Emily Pankhurst suffered from blood poisoning as a result of Toxic Shock Syndrome, while studying for her third-year criminology degree.
After being inundated with abuse the 20-year-old wrote on her Facebook status: "If I had the chance to speak in person I would tell the world I'm not unhygienic, skanky [or] disgusting."
Pankhurst said she had inserted the tampon during a stressful time and had forgotten to remove it and insert another one.
When she pulled out the inserted tampon it was "pure black" and "obviously coated in bacteria", reports the Daily Mirror.
Doctors saved the University of Canterbury student's life by providing her with antibiotics, but she reportedly is unable to walk long distances.

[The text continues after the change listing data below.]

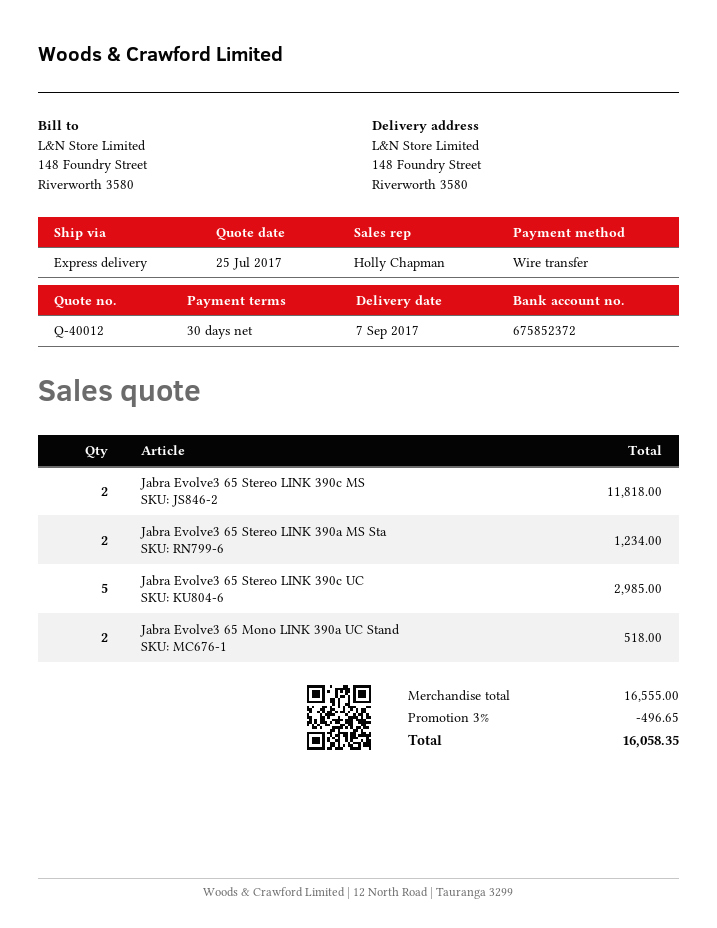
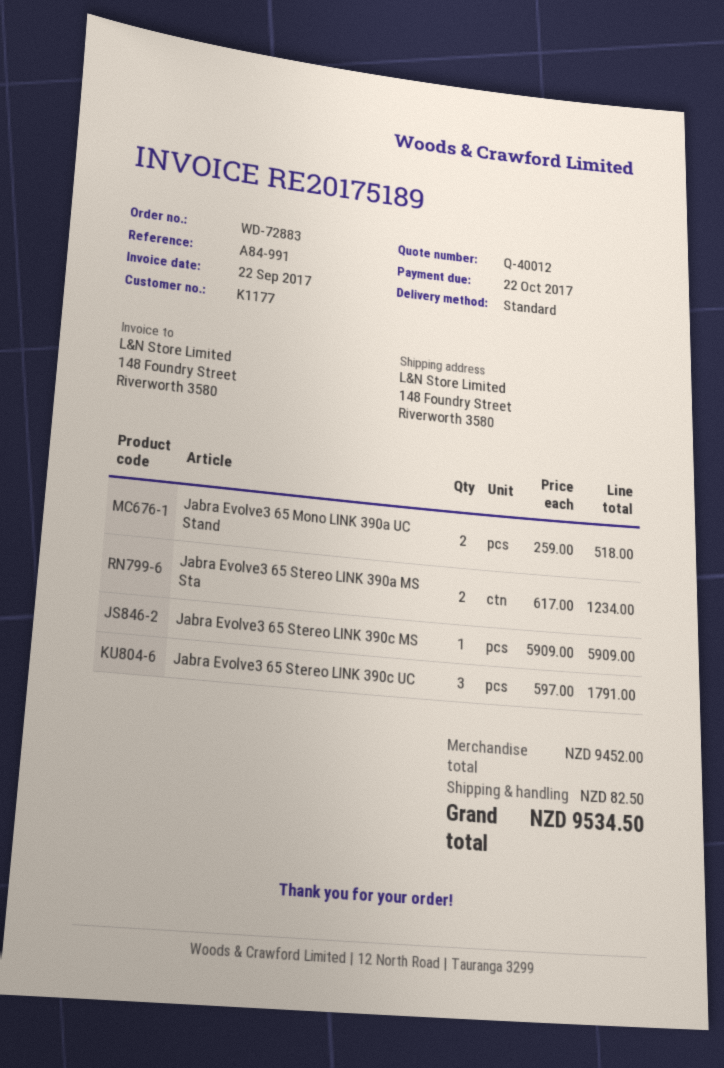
shipping method: express -> standard
Jabra Evolve3 65 Stereo LINK 390c MS: 2 for 11818.00 -> 1 for 5909.00
Jabra Evolve3 65 Stereo LINK 390c UC: 5 for 2985.00 -> 3 for 1791.00
subtotal: 16555.00 -> 9452.00
discount: 3% = 496.65 -> none
shipping: none -> 82.50
total: 16058.35 -> 9534.50

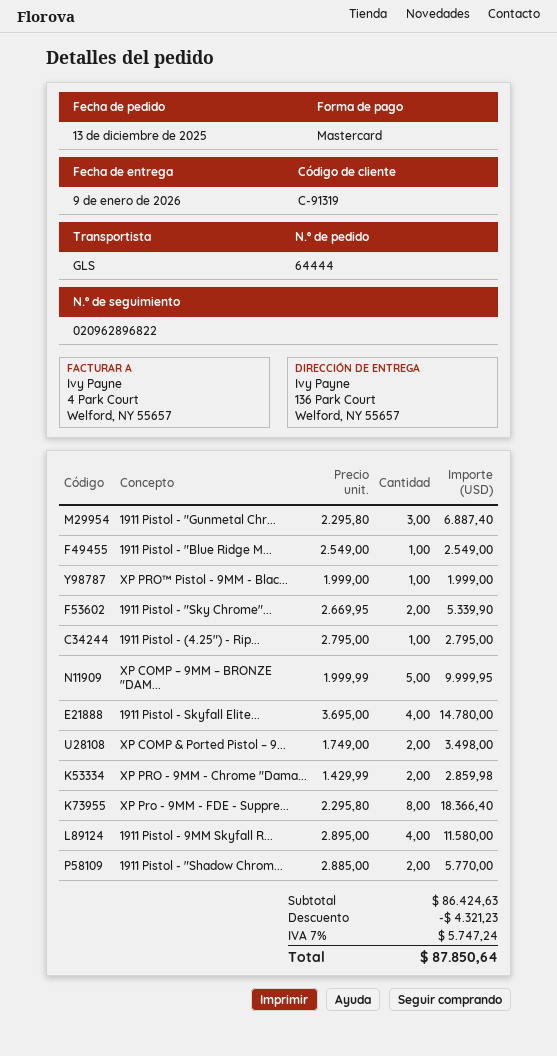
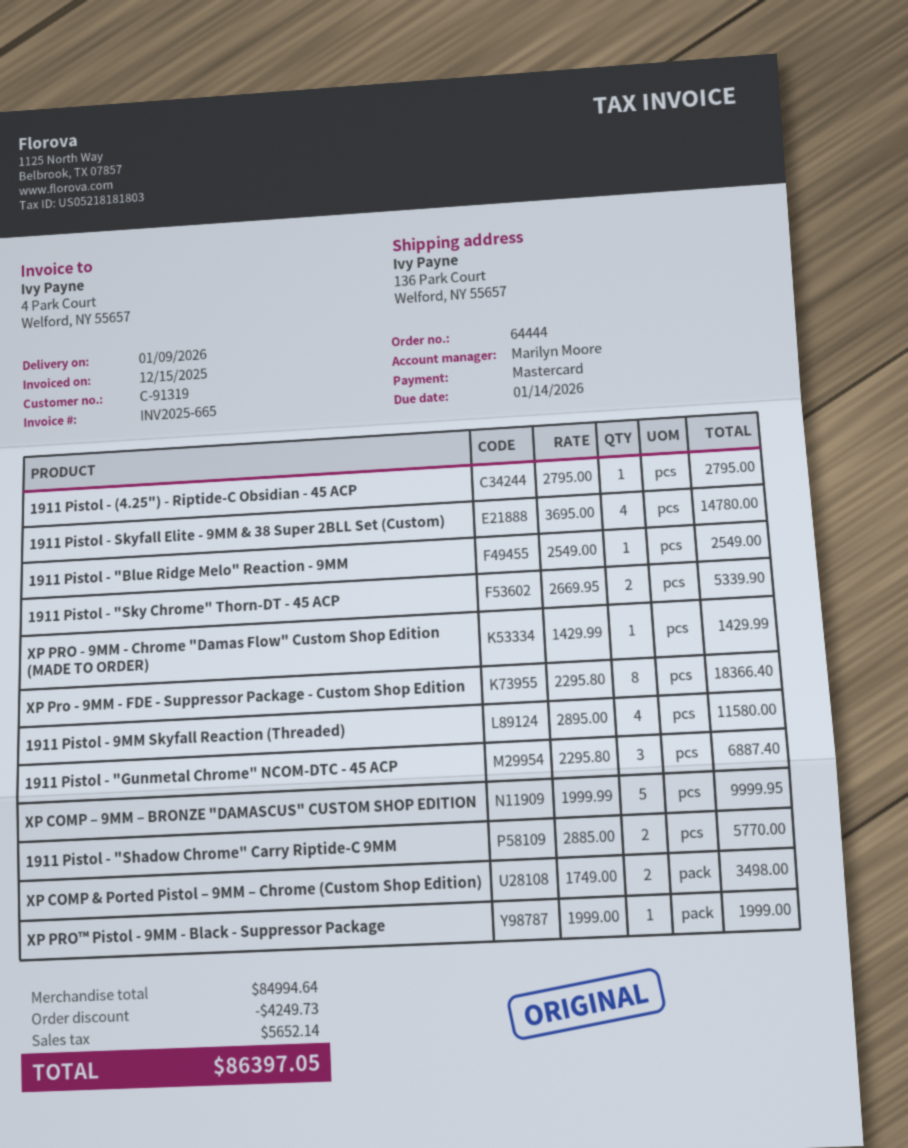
XP PRO - 9MM - Chrome "Dama...: 2 x 1429.99 = 2859.98 -> 1 x 1429.99 = 1429.99
subtotal: 86424.63 -> 84994.64
discount: 4321.23 -> 4249.73
tax: 5747.24 -> 5652.14
total: 87850.64 -> 86397.05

After being inundated with friend requests after her story was covered by the press she said that she just wants to enjoy her anniversary.
"It's mine and Connor's 5 year anniversary so I'm going to stand my ground and try to enjoy my day. Thanks"
Toxic shock syndrome (TSS) is a rare, life-threatening bacterial infection caused by Stapylococcus aureus and Streptococcus pyogenes bacteria.
The bacteria lives harmlessly when outside the body on skin, nose or mouth but when it invades the bloodstream it can release poisonous toxins that damage tissue, including skin and organs, and can disturb vital organ function.
Previous sufferers have been known to have limbs amputated due to infection.